3.1.4. Spatial Autocorrelation Analysis of Ozone

Using ArcGIS Pro 3.1.5, a spatial autocorrelation analysis of the annual average ozone concentrations in the Fenwei Plain from 2015 to 2022 was conducted. The resulting global Moran’s I index, z-scores, and p-values are shown in Table 3. The p-values are all less than 0.01, indicating that the likelihood of this clustering pattern occurring randomly is less than 1%, meaning the confidence interval for the data is over 99%, as confirmed by significance testing.
Table 3. Global Moran’s I index and associated values for annual average ozone concentrations in Fenwei Plain from 2015 to 2022.
Figure 8 shows the LISA clustering maps for the annual and seasonal average ozone concentrations in the Fenwei Plain from 2015 to 2022, illustrating the spatial aggregation characteristics of annual average ozone concentrations over the years. In 2015, Luoyang City exhibited high–high clustering, while Baoji City and Tongchuan City showed high–low clustering, indicating that the ozone concentrations in Luoyang City and its surrounding areas were relatively high, possibly due to spatial diffusion effects. In contrast, although the ozone concentrations in Baoji City and Tongchuan City were high, their surrounding areas had lower ozone concentrations. In 2016, the Fenwei Plain demonstrated spatial aggregation effects, but these were not significant in terms of local spatial autocorrelation. In 2017, Lvliang City displayed low–high clustering, while Baoji City and Tongchuan City continued to show high–low clustering, and Xi’an City exhibited low–low clustering. This indicates that the ozone concentration in Lvliang City was low, with higher concentrations in the surrounding areas, while the opposite was true for Baoji City and Tongchuan City. In 2018, Jinzhong City and its surrounding areas exhibited high–low clustering. In 2019, Tongchuan City, Xianyang City, and Xi’an City showed low–low clustering, indicating that the ozone concentrations in these three cities and their surrounding areas were low, while Luoyang City exhibited high–high clustering, indicating that both Luoyang City and its surrounding areas had high ozone concentrations. In 2020, Tongchuan City and Xi’an City displayed low–low clustering, suggesting that the ozone concentrations in both cities were low, while Jinzhong City showed high–low clustering, indicating that its ozone concentration was higher compared to its surrounding areas. In 2021, Baoji City, Xianyang City, Tongchuan City, and Xi’an City all exhibited low–low clustering, indicating that the ozone concentrations in the western region of the Fenwei Plain were low. In 2022, Jinzhong City and Xi’an City showed high–low clustering, while Yuncheng City exhibited high–high clustering, indicating that the ozone concentrations in Jinzhong City and Xi’an City were high, with lower concentrations in the surrounding areas, whereas Yuncheng City and its surrounding areas had high ozone concentrations.
Figure 8. Spatial clustering characteristics of annual average ozone concentration in the Fenwei Plain from 2015 to 2022. (ah) Period (2015–2022).
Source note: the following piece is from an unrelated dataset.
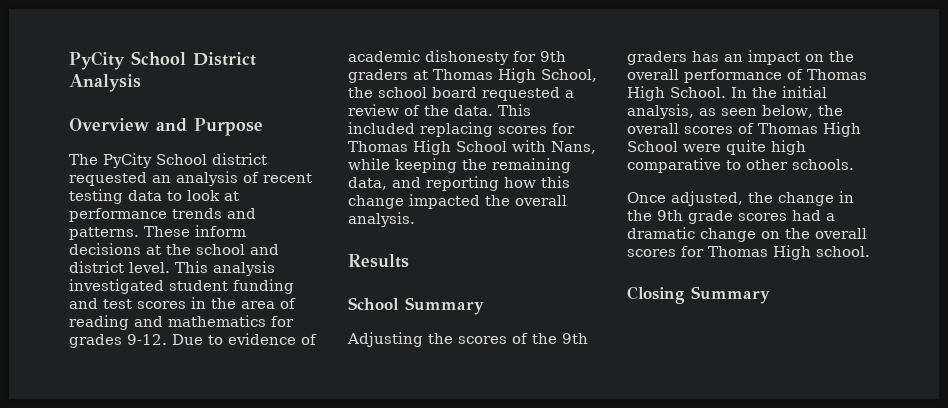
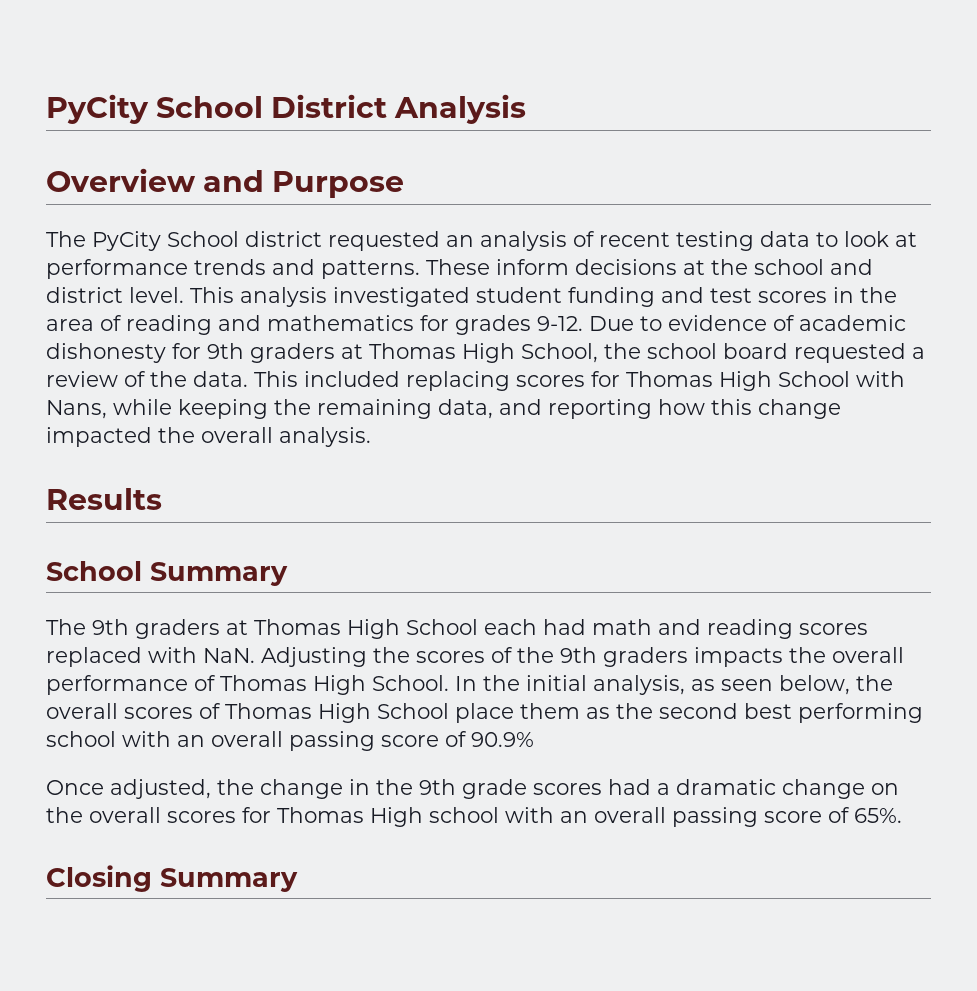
(484, 306) none -> [46,619,868,639] [46,647,255,667] The 9th graders at Thomas High School each had math and reading scores replaced with NaN.
[692,50,824,65] has an impact on -> [694,647,783,667] impacts
[683,140,806,155] [627,158,854,173] were quite high comparative to other schools. -> [455,703,923,723] [46,731,534,751] place them as the second best performing school with an overall passing score of 90.9%
[816,246,870,257] school. -> [429,807,902,827] school with an overall passing score of 65%.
3.2. Temporal Distribution Characteristics of Ozone Pollution in the Fenwei Plain

3.2.1. Annual-Scale Temporal Variation

Figure 9 shows an annual average distribution box plot of ozone concentration in the Fenwei Plain from 2015 to 2022, indicating that the overall change in ozone concentration during this period is relatively small, remaining at a high level. Specifically, from 2015 to 2017, the concentration showed a stable upward trend, peaking in 2017. From 2018 to 2020, there was a downward trend, after which the ozone concentration values rose again.
Figure 9. Box plot of annual distribution of ozone concentrations in the Fenwei Plain from 2015 to 2022.
Figure 10, which illustrates the annual classification of the proportions of daily variations in ozone concentration in the Fenwei Plain from 2015 to 2022, shows that ozone pollution in the Fenwei Plain was low in 2015 and 2016. During these years, more than half of the days had ozone concentrations that did not exceed the first-level standard limit, and over 35% of the days did not exceed the second-level standard limit, with days of severe pollution accounting for less than 5%. However, in 2017, the number of days with ozone concentrations exceeding 100 μg/m3 reached half, and more than 3% of the days had ozone concentrations exceeding 200 μg/m3. Starting in 2018, a few years after the government implemented a series of policies to control ozone pollution, ozone levels in the Fenwei Plain began to show slight improvements, with the proportion of “good” days reaching over 50%. Nevertheless, in 2020 and 2021, there were still instances of ozone concentrations exceeding 200 μg/m3. In 2022, the number of days with ozone concentrations below 100 μg/m3 decreased to 51%, indicating a considerable worsening of ozone pollution since 2021.
Figure 10. Annual classification of proportions of daily variation in ozone concentration in the Fenwei Plain from 2015 to 2022.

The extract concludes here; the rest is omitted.